Moving away from its initial function as straightforward photographic records, the foundation of this project, each image aims to transform the texts into visual entities that may carry possibilities beyond its fixed physical point of origin. It is an attempt to use raw graffiti as material for image-making by simultaneously exploring its aesthetic, symbolic and/or semantic potential. 
Furthermore, unlike its street art variety, the raw imprints featured in this work are often ephemeral and easily missed, ignored, dismissed or forgotten - typically lost within a palimpsest of information and images that occupy urban landscapes. This video and the wider graffiti project is an effort to see (and share): to look at this peripheral material and consider what it might show (whatever that may be) through a process of accumulation, observation and visualisation.

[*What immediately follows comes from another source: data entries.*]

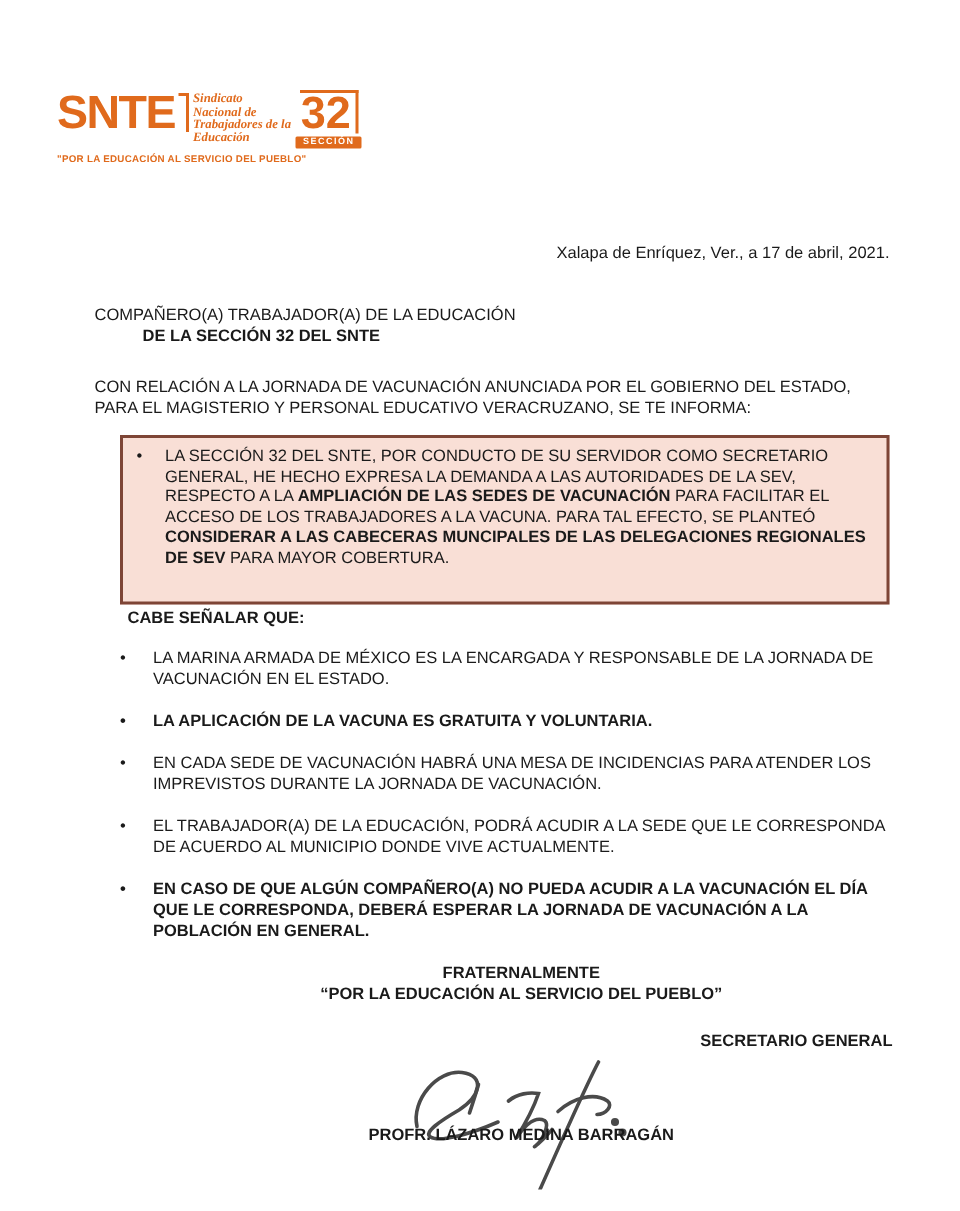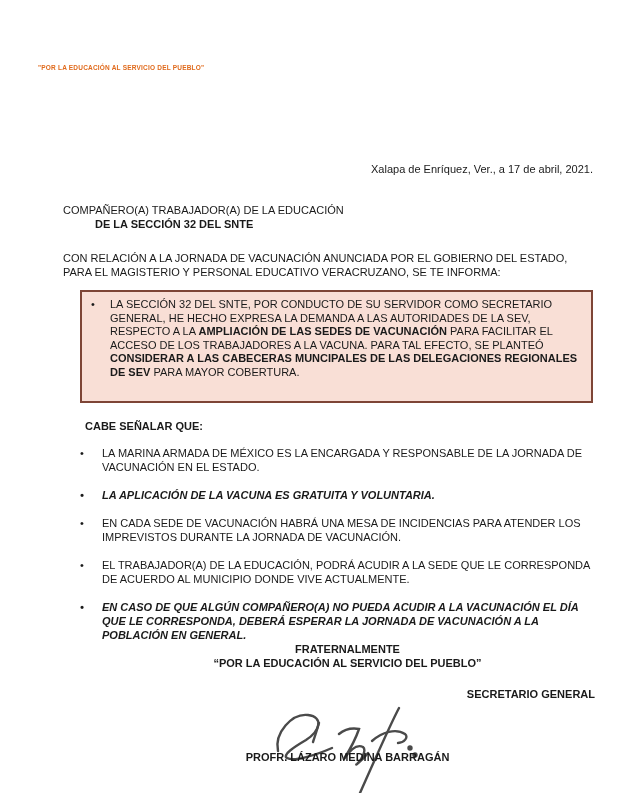--- a/index.html
+++ b/index.html
@@ -94,6 +94,18 @@
 <div class="page">
 
   <div class="logo">
+    <div class="logo-row">
+      <div class="logo-snte">SNTE</div>
+      <div class="bracket"></div>
+      <div class="logo-name">Sindicato
+Nacional de
+Trabajadores de la
+Educación</div>
+      <div class="logo-num-wrap">
+        <div class="logo-num">32</div>
+        <div class="logo-section">SECCIÓN</div>
+      </div>
+    </div>
     <div class="logo-slogan">"POR LA EDUCACIÓN AL SERVICIO DEL PUEBLO"</div>
   </div>
 

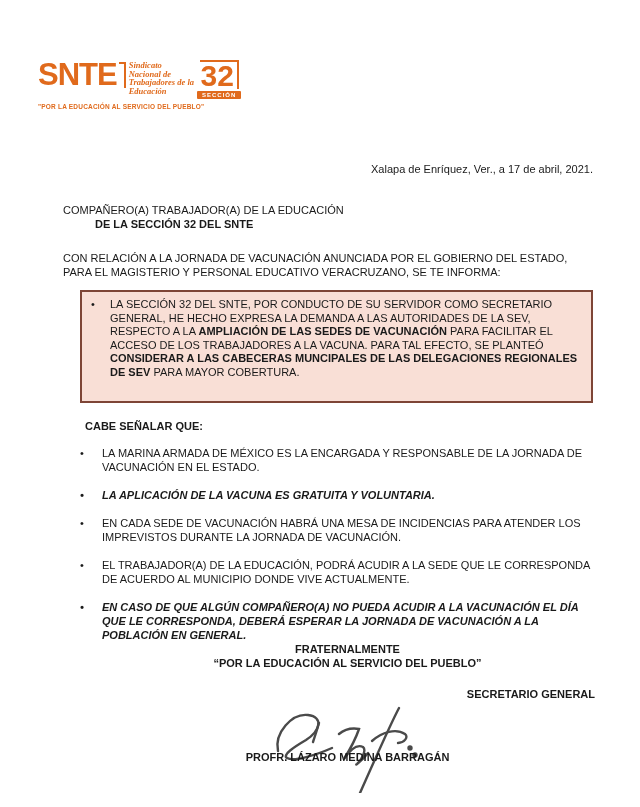--- a/index.html
+++ b/index.html
@@ -73,7 +73,7 @@
   }
   .hl-item{position:relative;padding-left:28px;line-height:13.5px;list-style:none;}
   .hl-item::before{content:"•";position:absolute;left:9px;}
-  .subheading{margin-top:16px;margin-left:22px;font-weight:bold;}
+  .subheading{margin-top:2px;margin-left:22px;font-weight:bold;}
   ul.bullets{margin-top:13px;list-style:none;}
   ul.bullets li{position:relative;padding-left:39px;margin-bottom:14px;}
   ul.bullets li::before{content:"•";position:absolute;left:17px;}

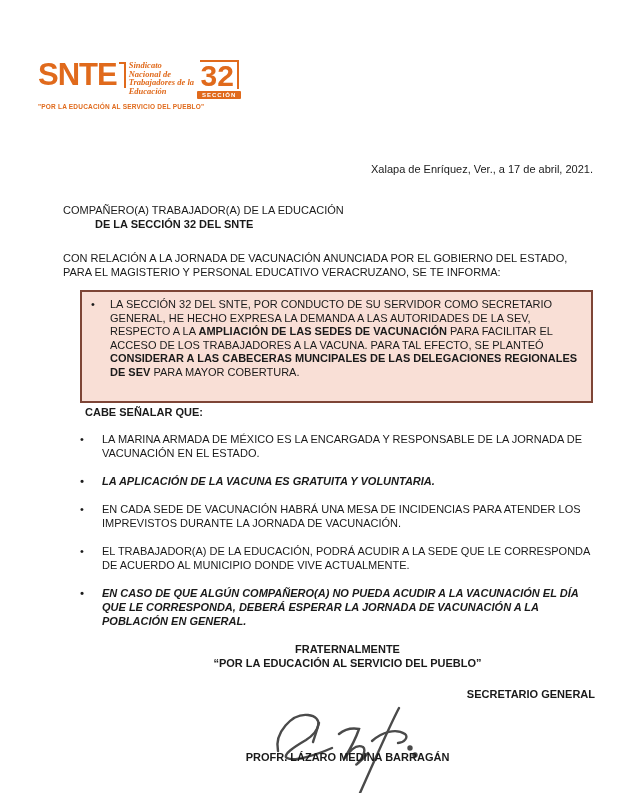--- a/index.html
+++ b/index.html
@@ -77,7 +77,7 @@
   ul.bullets{margin-top:13px;list-style:none;}
   ul.bullets li{position:relative;padding-left:39px;margin-bottom:14px;}
   ul.bullets li::before{content:"•";position:absolute;left:17px;}
-  ul.bullets li.bold{font-weight:bold;font-style:italic;}
+  ul.bullets li.bold{font-weight:bold;}
 
   
   .closing{position:absolute;left:100px;top:642px;width:495px;text-align:center;

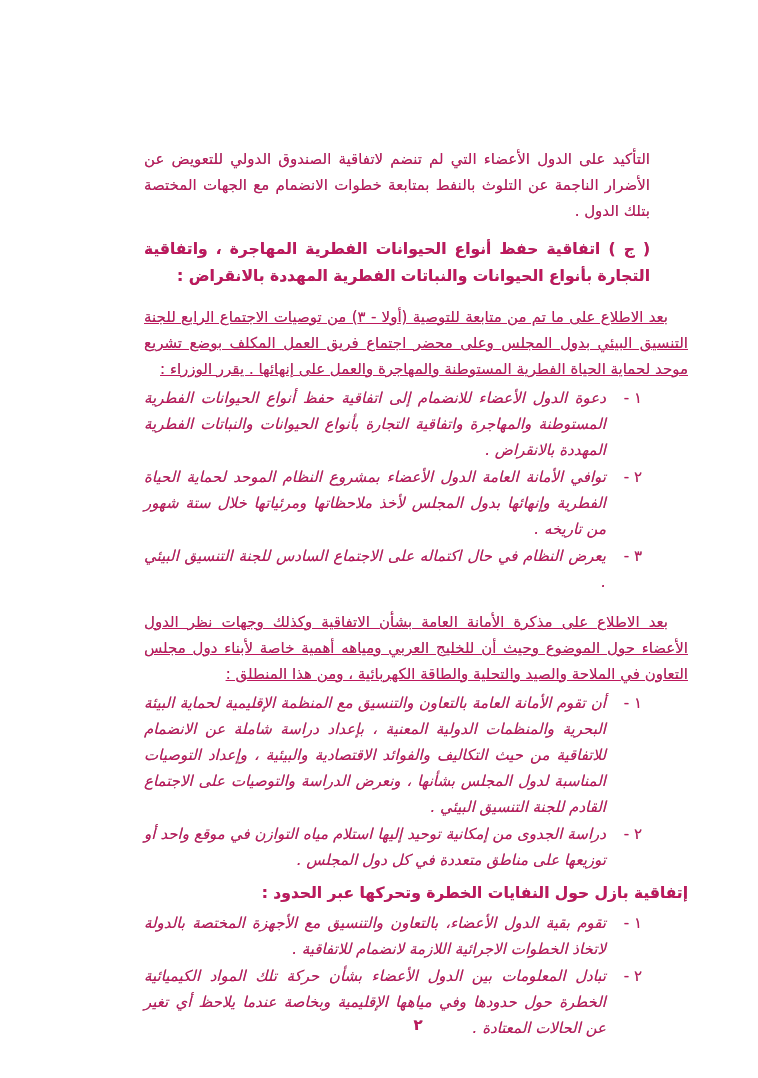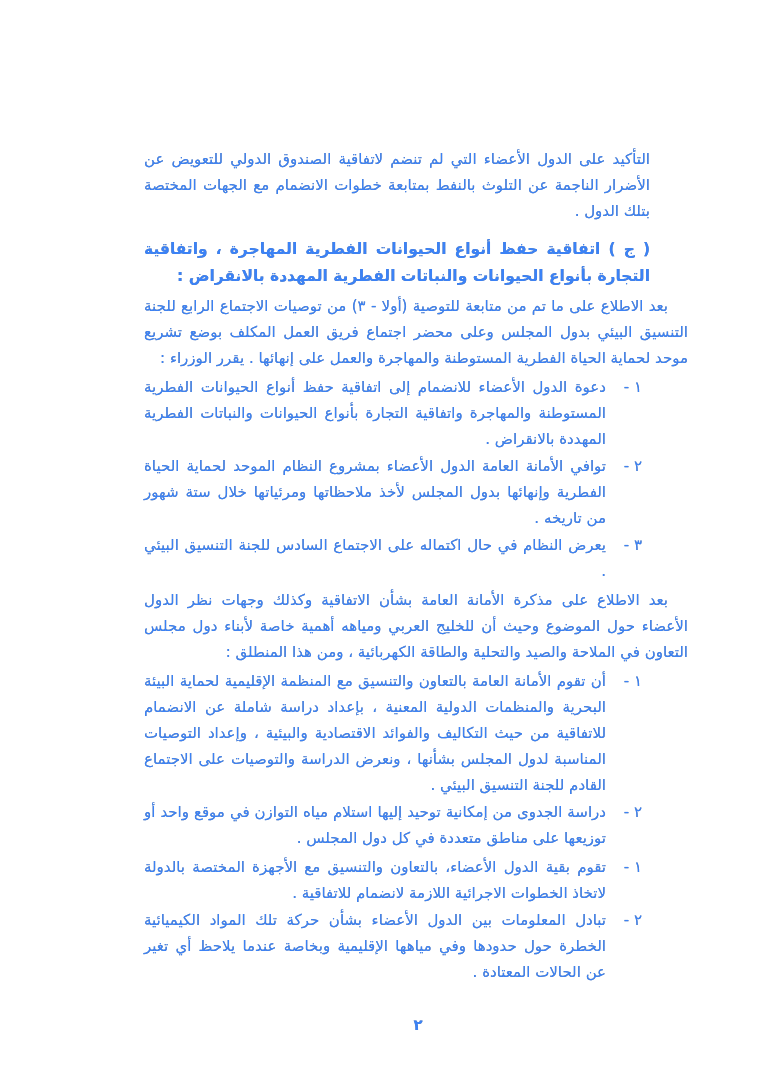--- a/index.html
+++ b/index.html
@@ -15,7 +15,7 @@
     overflow: hidden;
     direction: rtl;
     font-family: "DejaVu Sans", sans-serif;
-    color: #3b82f6;
+    color: #be185d;
     text-shadow: 0 0 0.5px rgba(40,40,40,0.55);
   }
   .content {

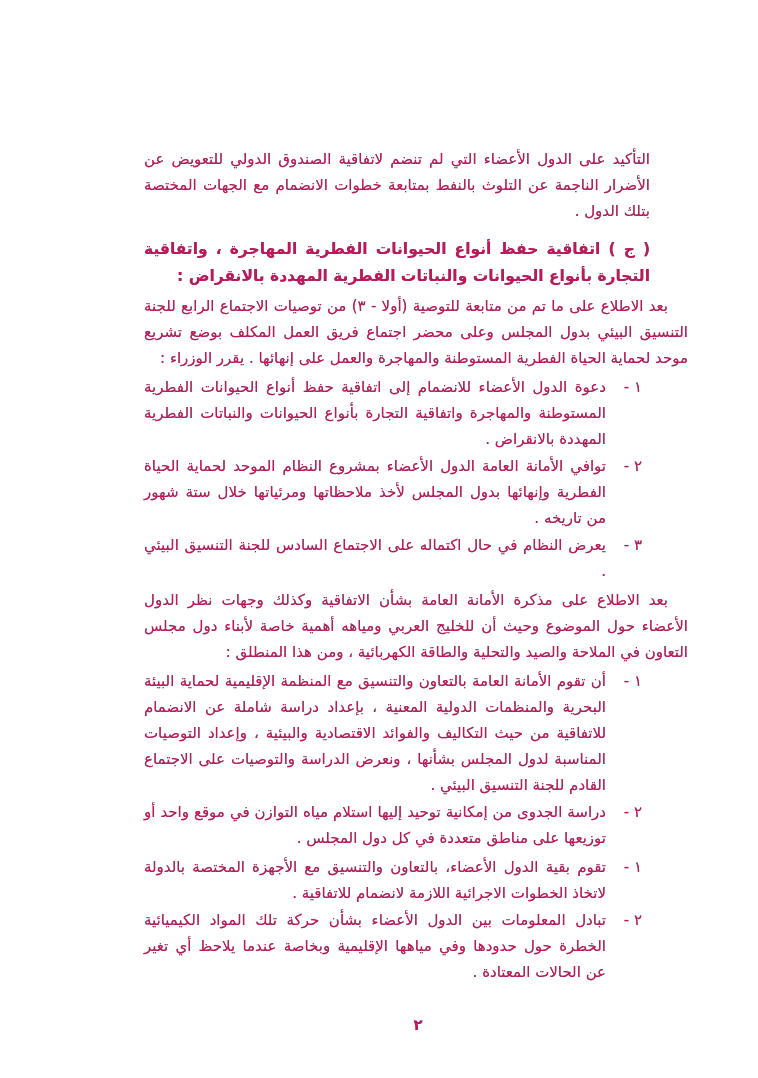--- a/index.html
+++ b/index.html
@@ -35,7 +35,8 @@
   }
   .intro {
     text-indent: 20px;
-    margin-top: 3px;
+    margin-top: 14px;
+    text-decoration: underline;
   }
   .heading {
     font-size: 15.5px;

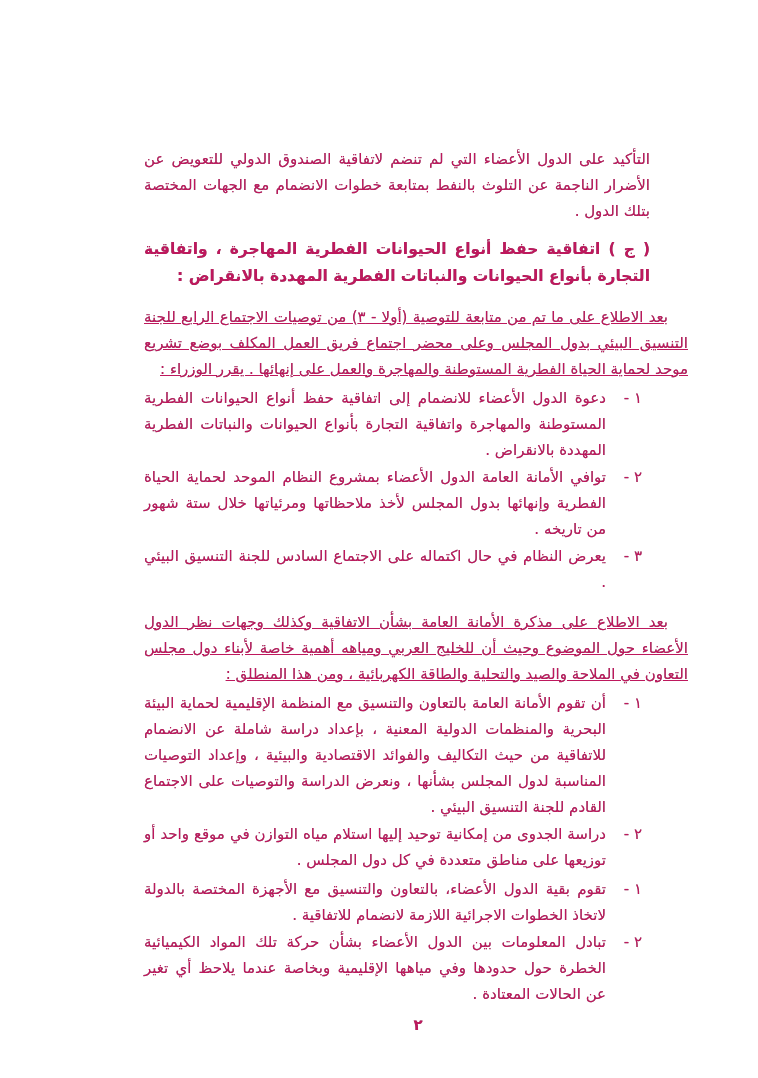--- a/index.html
+++ b/index.html
@@ -66,6 +66,7 @@
   .txt {
     flex: 1 1 auto;
     text-align: justify;
+    font-style: italic;
   }
   .page-number {
     position: absolute;

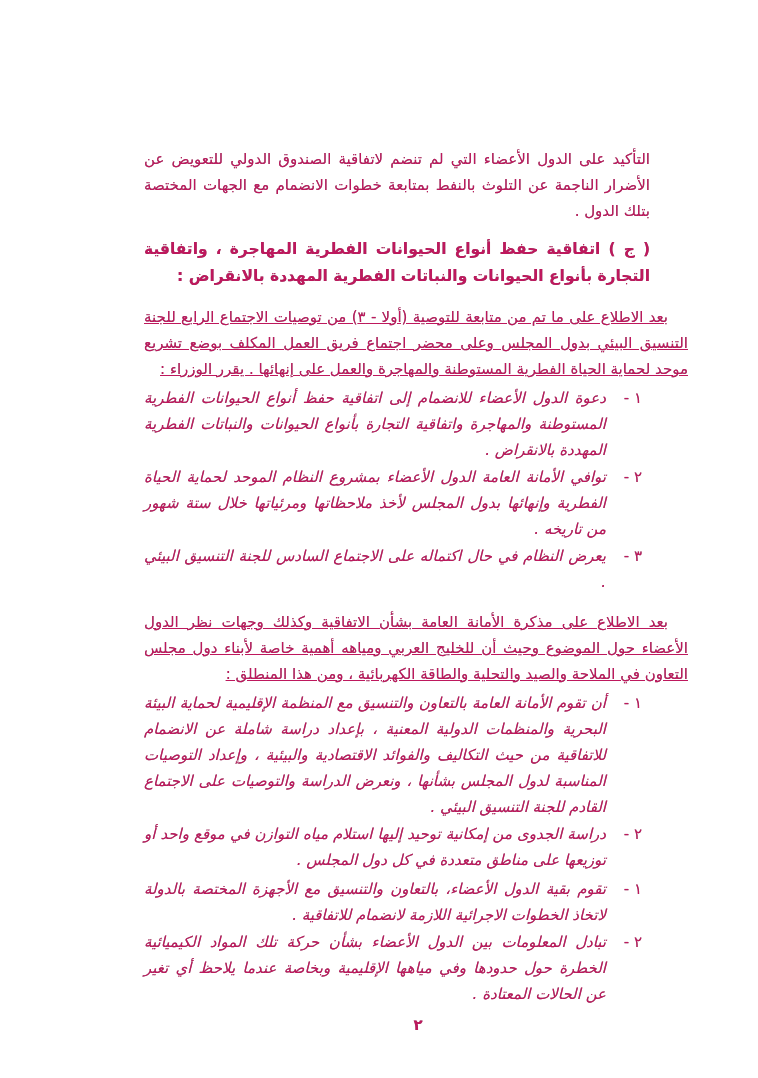--- a/index.html
+++ b/index.html
@@ -119,6 +119,7 @@
       </div>
     </div>
 
+    <h2 class="heading h-b">إتفاقية بازل حول النفايات الخطرة وتحركها عبر الحدود :</h2>
 
 
     <div class="list">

This work follows an established tradition in art that explores the potential of language. Jenny Holzer, a pioneer in the so-called text art, was instructive in this process, particularly from her early use of light signs in New York, to the ongoing Projections (1996-2017) in public spaces around the world, and the more recent It Is Guns (2018) display van that travelled across the USA as a campaign for gun control following a school shooting.

Contemporary artist Robert Montgomery was also informative in the way he deploys various methods to present his writing as visual material, often using lights and billboards in unexpected locations with works like The People You Love Become Ghosts Inside of You And Like This You Keep Them Alive (2010), a luminous text sculpture lit with solar power (or ‘recycled sunshine’ as he calls it).